The worst sin of this current government – and I am not choosing from a short list, my friends – is their failure to believe in you, to believe in what Bahamians can accomplish, to believe in all of our children.
They are stuck in the 20th century, this government, doling out projects and favors to special interests, focusing on petty feuds and insults, thinking that some new roads are all that’s needed.
They have not lifted their heads up and noticed it’s a new world.
They are operating on software that hasn’t been updated!
But the PLP knows what it means to be a small country in the 21st century. We know that if we sit still, we’re going to get run over. We agree with the former Prime Minister of Great Britain Tony Blair, who said, “Talent is the 21st century wealth.”
The Chairman of the our Party’s youth wing, Keenan Johnson, has suggested that the next government double the amount invested in education in real terms over the next five years. It’s ambitious, but it’s also necessary. Starting with more and better quality preschools, all the way to the top, we have to do better. And it doesn’t stop when you have your degree – the world is changing swiftly, and skills and knowledge must constantly keep pace.
Believing in the Bahamas means creating jobs now and planning for the jobs of the future. We need to create thousands of jobs – and not just any jobs, but the kinds of jobs that can raise living standards. We need to take a clear-eyed look at what it means to grow our economy in the 21st century. Bahamians must have access to the best ideas, the best practices, and the best technology. I want more Bahamians to be owners and innovators, and I don’t see any reason why they can’t be.
Because the PLP believes in Bahamians, we believe in supporting small business and entrepreneurs. We believe in keeping Bahamian industries in Bahamian hands. And we believe in helping Bahamians buy land, part of our national dream.
My fellow Bahamians, I believe in you. Where others see only problems, I see so much promise. I believe with all my heart we will successfully meet our challenges, even our most difficult ones. Nelson Mandela once said, “It always feels like it’s impossible and then it’s done.”
There is no problem we face that we cannot solve. But make no mistake, it’s not going to happen without you.

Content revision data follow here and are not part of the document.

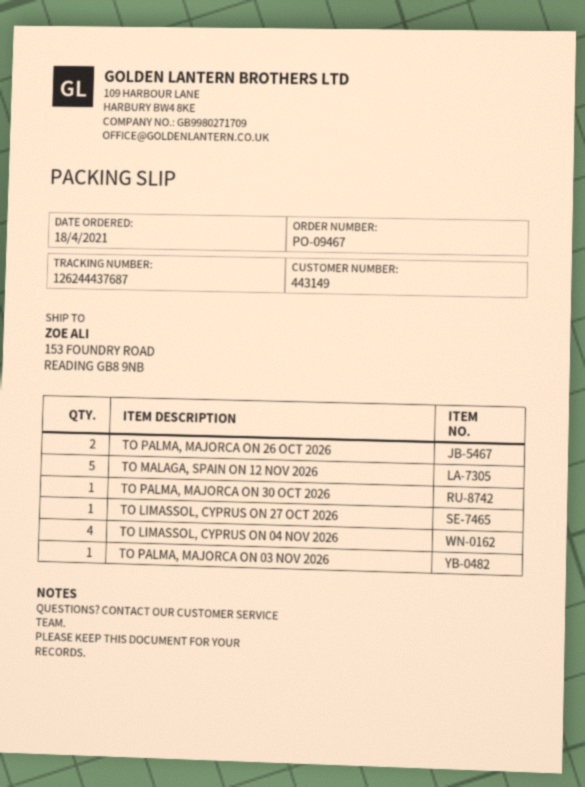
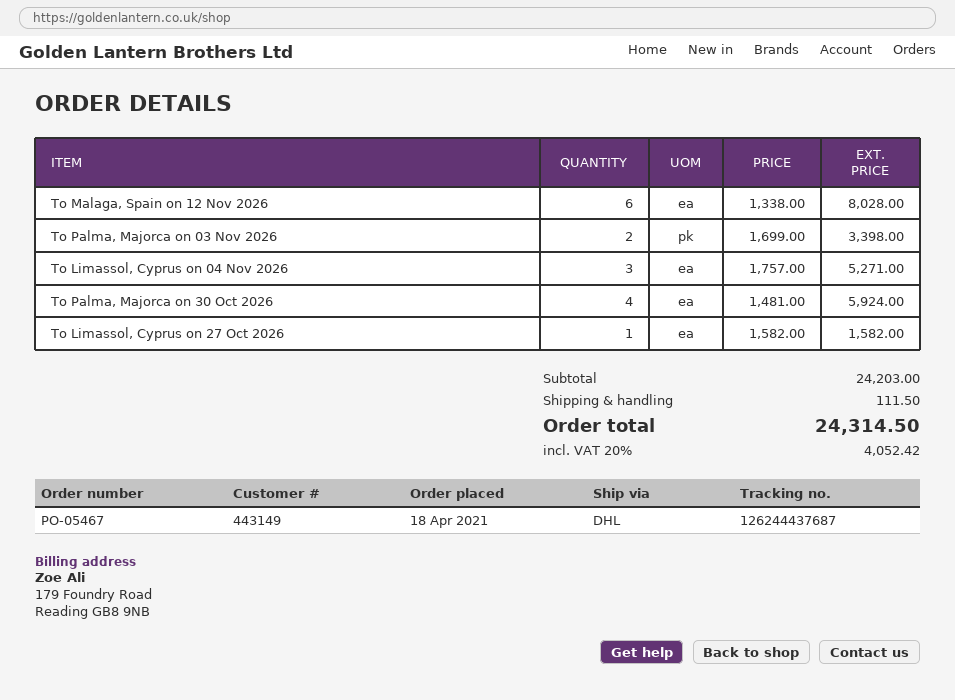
order number: PO-09467 -> PO-05467
TO PALMA, MAJORCA ON 26 OCT 2026: 2 -> none
TO MALAGA, SPAIN ON 12 NOV 2026: 5 -> 6
TO PALMA, MAJORCA ON 30 OCT 2026: 1 -> 4
TO LIMASSOL, CYPRUS ON 04 NOV 2026: 4 -> 3
TO PALMA, MAJORCA ON 03 NOV 2026: 1 -> 2

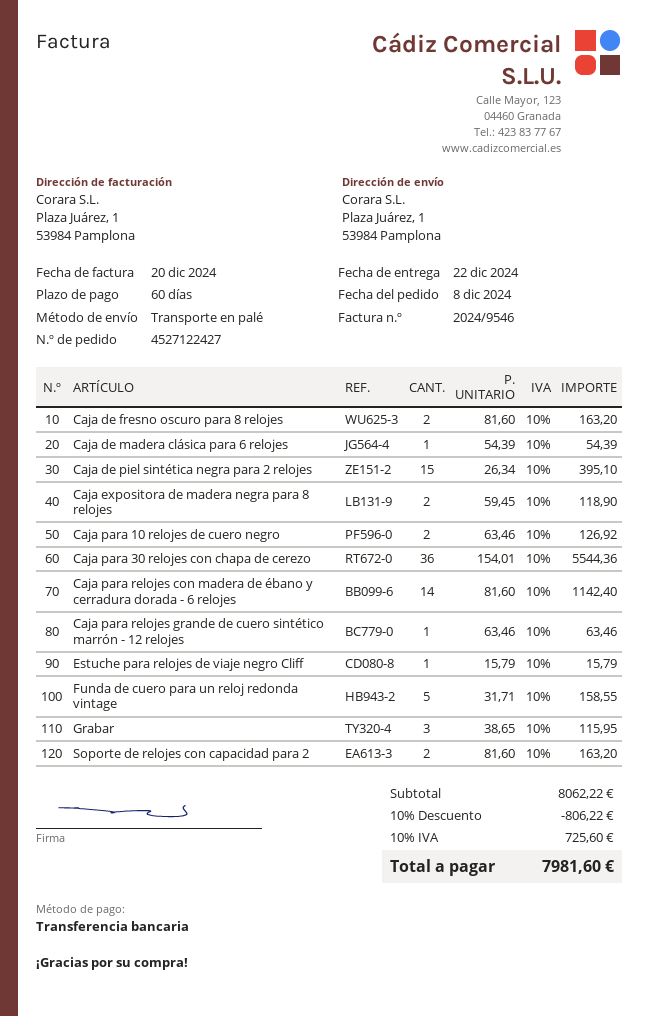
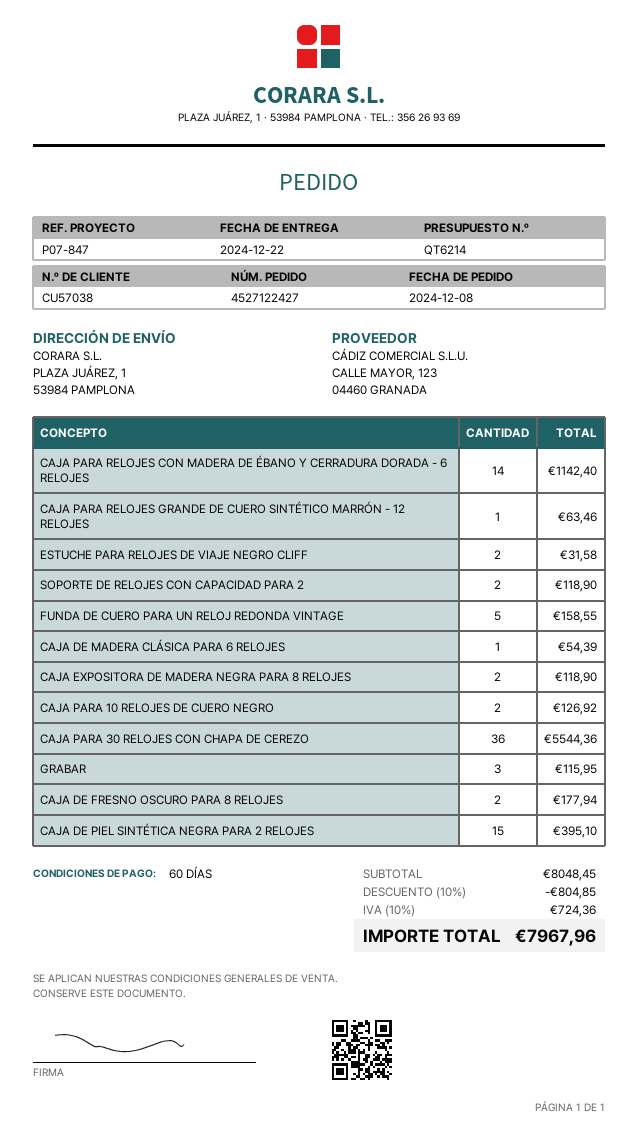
Caja de fresno oscuro para 8 relojes: 2 for 163.20 -> 2 for 177.94
Estuche para relojes de viaje negro Cliff: 1 for 15.79 -> 2 for 31.58
Soporte de relojes con capacidad para 2: 2 for 163.20 -> 2 for 118.90
subtotal: 8062.22 -> 8048.45
discount: 10% = 806.22 -> 10% = 804.85
tax: 10% = 725.60 -> 10% = 724.36
total: 7981.60 -> 7967.96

To our young leaders and activists, and to all young Bahamians, I paraphrase a great leader from another era:
Demand what you’re owed from your government, insist on it, but don’t stop there. Go further. Don’t focus only on what your government owes you, but on what you can do for your country. What are you going to do to make The Bahamas great? If you choose public life, as our exciting new generation of candidates have, I promise that your work will teach and humble and exhilarate you.

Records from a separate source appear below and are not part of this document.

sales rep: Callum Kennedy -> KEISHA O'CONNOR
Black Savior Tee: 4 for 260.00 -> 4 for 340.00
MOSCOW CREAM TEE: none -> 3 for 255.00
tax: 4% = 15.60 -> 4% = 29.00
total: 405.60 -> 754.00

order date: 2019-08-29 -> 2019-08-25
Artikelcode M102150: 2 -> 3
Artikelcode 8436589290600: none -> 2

No matter what you do, find a way to serve. If you’re going to teach or preach or heal or build, do it with honor, tenacity, passion, empathy. Steel yourselves. Failure is not an option. The cause of justice is everlasting – make it your cause. Think big. Let your light shine brightly.

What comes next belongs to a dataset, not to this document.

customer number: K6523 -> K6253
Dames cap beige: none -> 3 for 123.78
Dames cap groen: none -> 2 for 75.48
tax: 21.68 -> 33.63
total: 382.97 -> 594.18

If you stumble, get back up. Then take one step, and another, and pretty soon, we’ll be running together, towards a very bright future.
To all candidates in the eastern region and around the country: This is the time to be in the homes of the people: to meet them where they are. You must address their concerns. You must share our ideas, and hear theirs. Tell them that the PLP is all about them: it is people focused, ready to put Bahamians first.
Tell them: our future will not be written for us but by us. Not by outsiders and special interests, but by hard-working Bahamians.
Tell them: the story of the hunt is very different when written by the lion rather than the hunter. We will write our future and build our Bahamas.
Tell them: we believe in The Bahamas.
Thank you my friends. God bless you! God bless the Commonwealth of The Bahamas and a very good evening to you all.